My Own Menagerie

The Tower Menagerie About 1820

The Tower Menagerie About 1820

menagerie: … b: a collection of wild or foreign animals kept especially for exhibition

It has been a struggle to post to my website as much as I would like recently. The biggest reason is the same reason I struggle to maintain side projects or do anything more than the minimum these days. Life. Within the last year I went from a father of 3 to a father of 4, studied in and graduated from a graduate school program, was laid off from a job, moved with my family from Texas to the Seattle area, searched for and started a new job, got through the holidays, all while dealing with run of the mill illnesses, spending time with my family, supporting Their Story is Our Story, teaching Sunday School, and reconnecting with loved ones. I’m sure you have similar periods of intense obligation in your life where your day to day is a lot more about reacting to things around you or following through on previous decisions, all while seeming like you can’t make many decisions now. Well, things may settle down in 2020, or they may not. There is something else that has kept me from posting on my blog as much as I wished to this year. Subject matter.
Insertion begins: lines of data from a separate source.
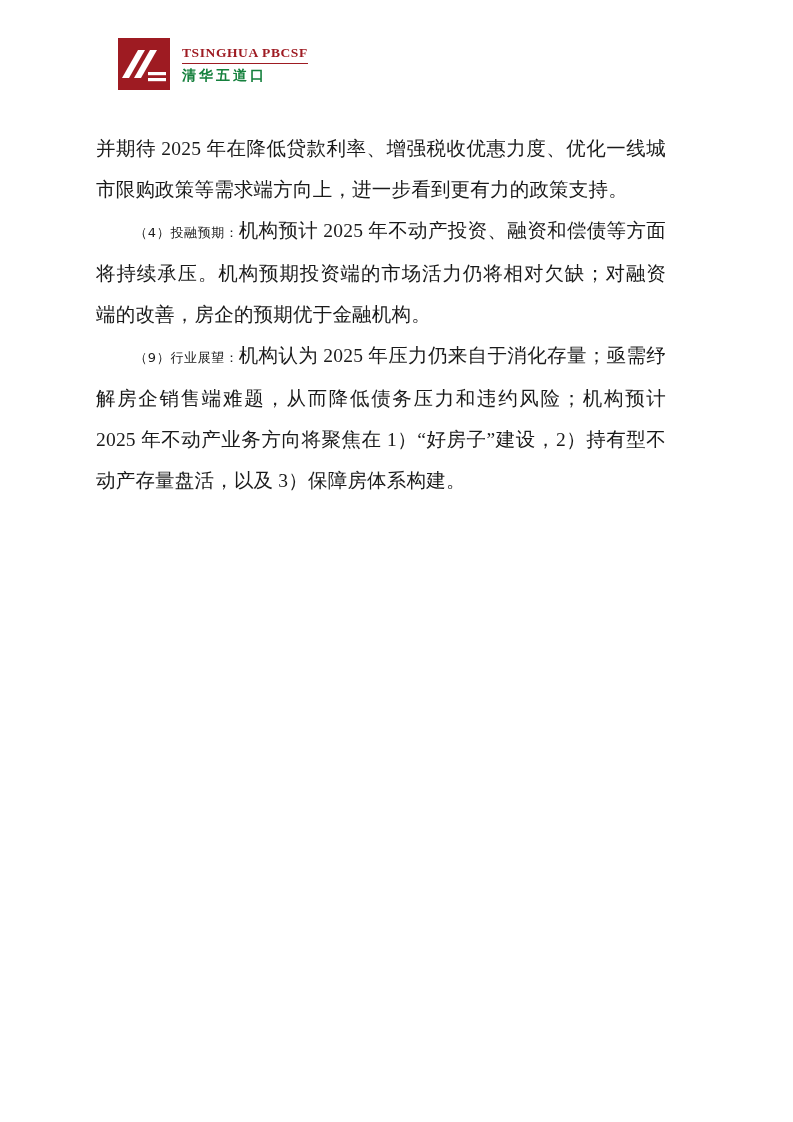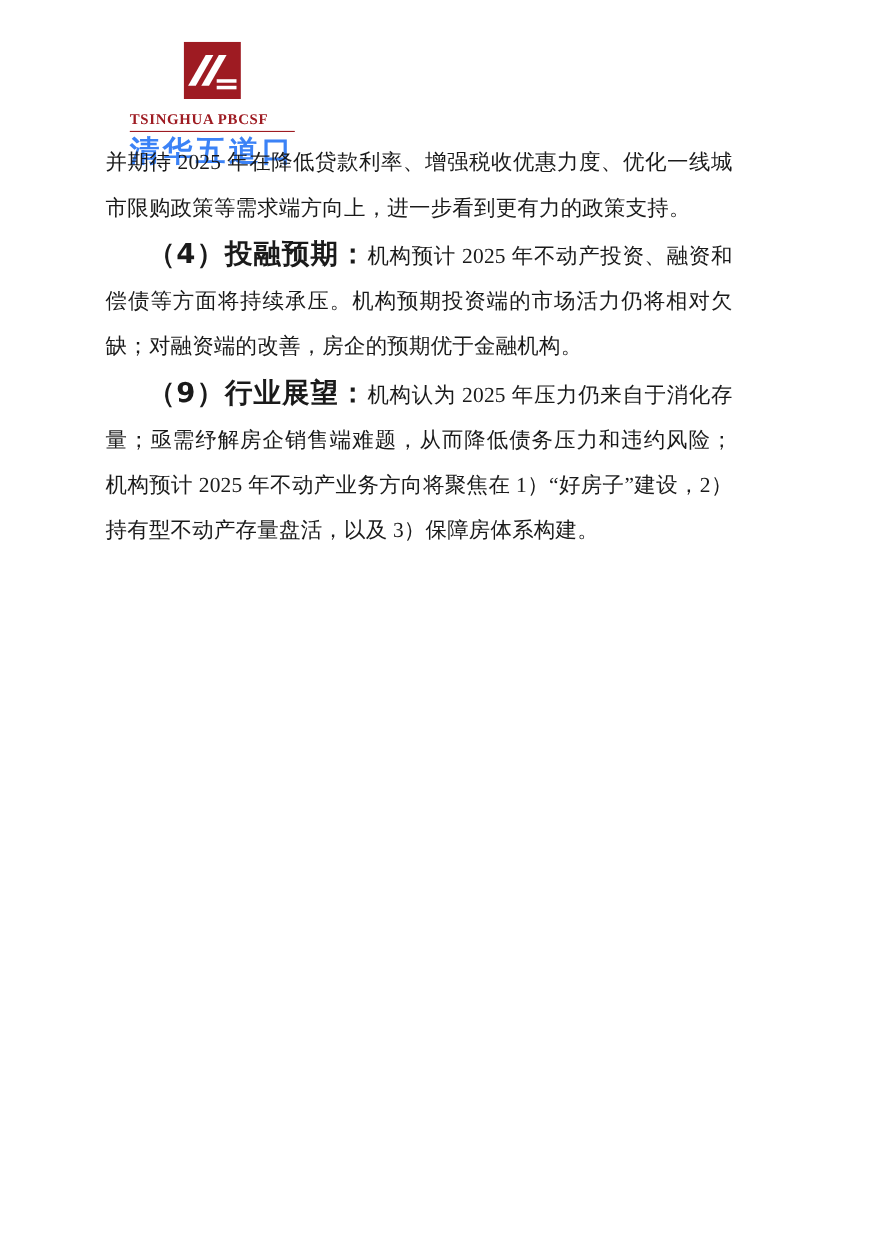--- a/index.html
+++ b/index.html
@@ -29,7 +29,6 @@
     display: flex;
     align-items: center;
     gap: 12px;
-    flex-direction: column;
   }
   .logo-mark {
     width: 52px;

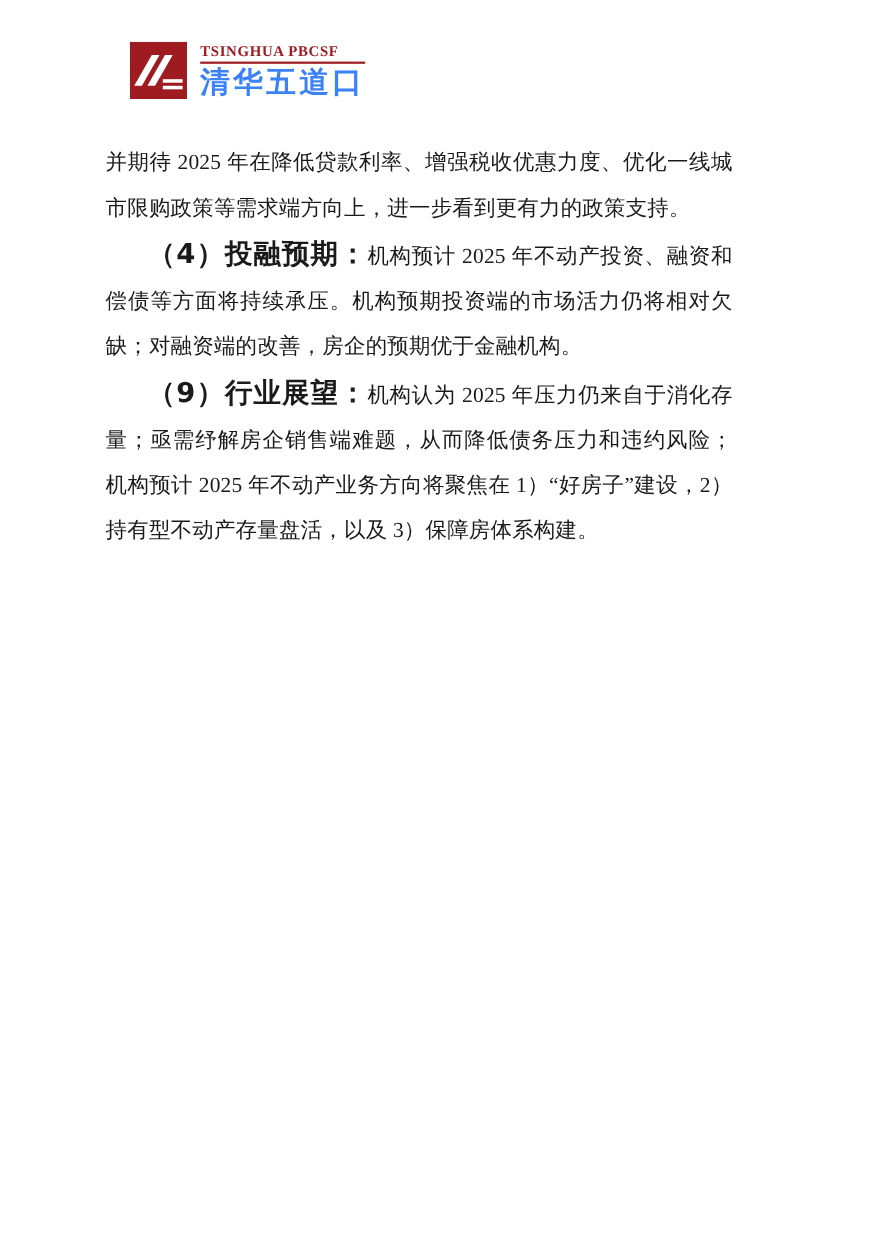--- a/index.html
+++ b/index.html
@@ -61,10 +61,10 @@
   }
   .logo-cn {
     font-family: "DejaVu Sans", "Liberation Sans", sans-serif;
-    font-size: 27px;
+    font-size: 14px;
     font-weight: bold;
     letter-spacing: 3px;
-    color: #3b82f6;
+    color: #15803d;
     white-space: nowrap;
   }
 

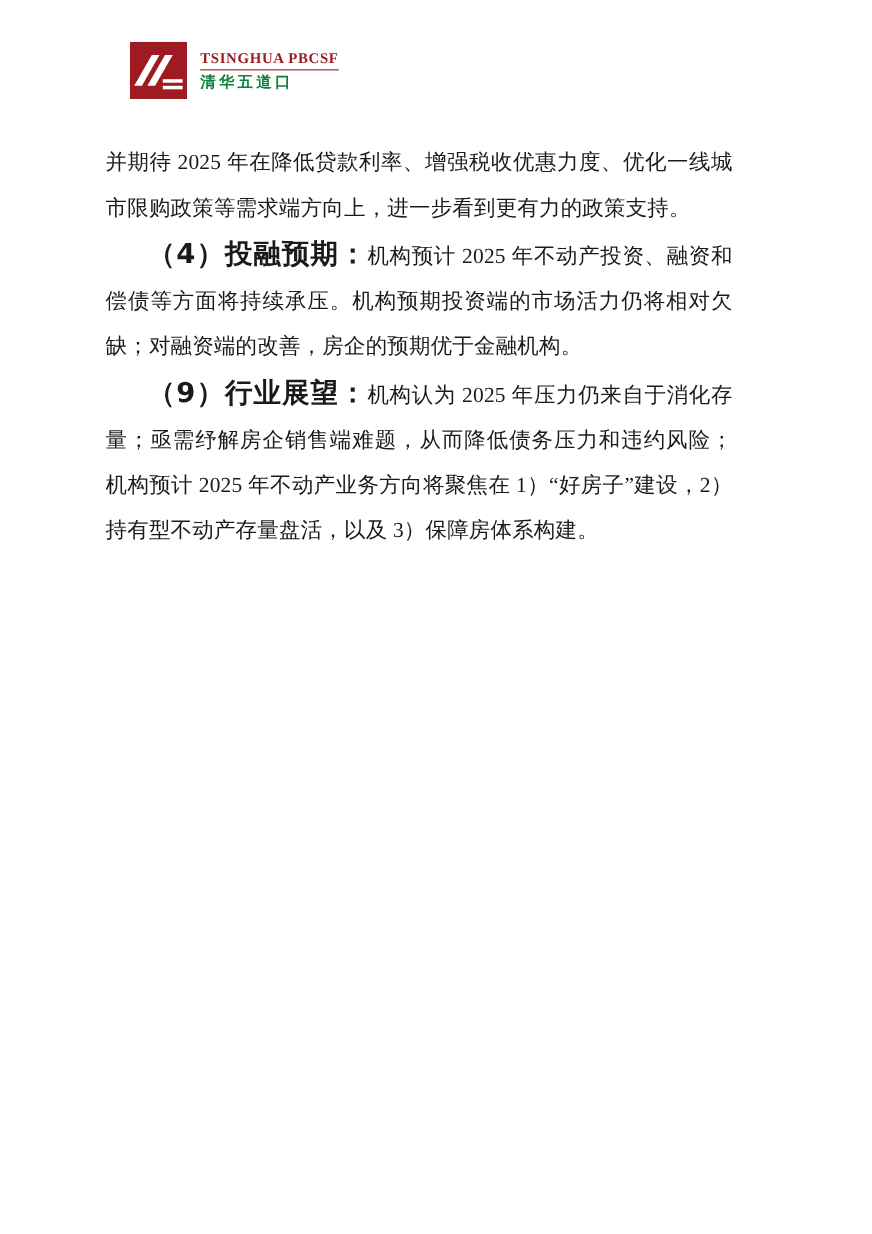--- a/index.html
+++ b/index.html
@@ -91,8 +91,8 @@
   }
   .lead {
     font-family: "DejaVu Sans", "Liberation Sans", sans-serif;
-    font-weight: bold;
-    font-size: 25px;
+    font-weight: normal;
+    font-size: 13px;
     letter-spacing: 0.5px;
   }
 </style>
My website has a few purposes; it is a place to publish thoughts and writing, fully formed or less so, it is a portfolio for my design work, and it is a playground to try new technology and attempt to keep my skills up. So when I have something I want to write it is very easy to go through the mental checklist of whether something is good or bad for those different purposes. Is the subject matter right if a potential employer is going to look at my website? Is this idea about design or business fully formed enough to share? Is it jarring to have a personal essay touching on religion or spirituality, next to my impressions of a Star Wars movie, next to thoughts on design paradigms in technology products? These are a lot of wild animals to wrangle.

I write about many of these topics and more in my personal journal, so some amount of self-editing already happens before I post something on my blog. But I fear that I have fallen in the trap of subconsciously limiting what I can post online. The blogs I enjoy reading the most are the ones where there doesn’t seem to be an arbitrary genre. This used to be more common, but for one reason or other has faded as we’ve decided to over-share on social media platforms. Really the only question I want to ask myself when I want to write something going forward is, “is this something I want to share?” If so, it deserves a place. It’s my own menagerie.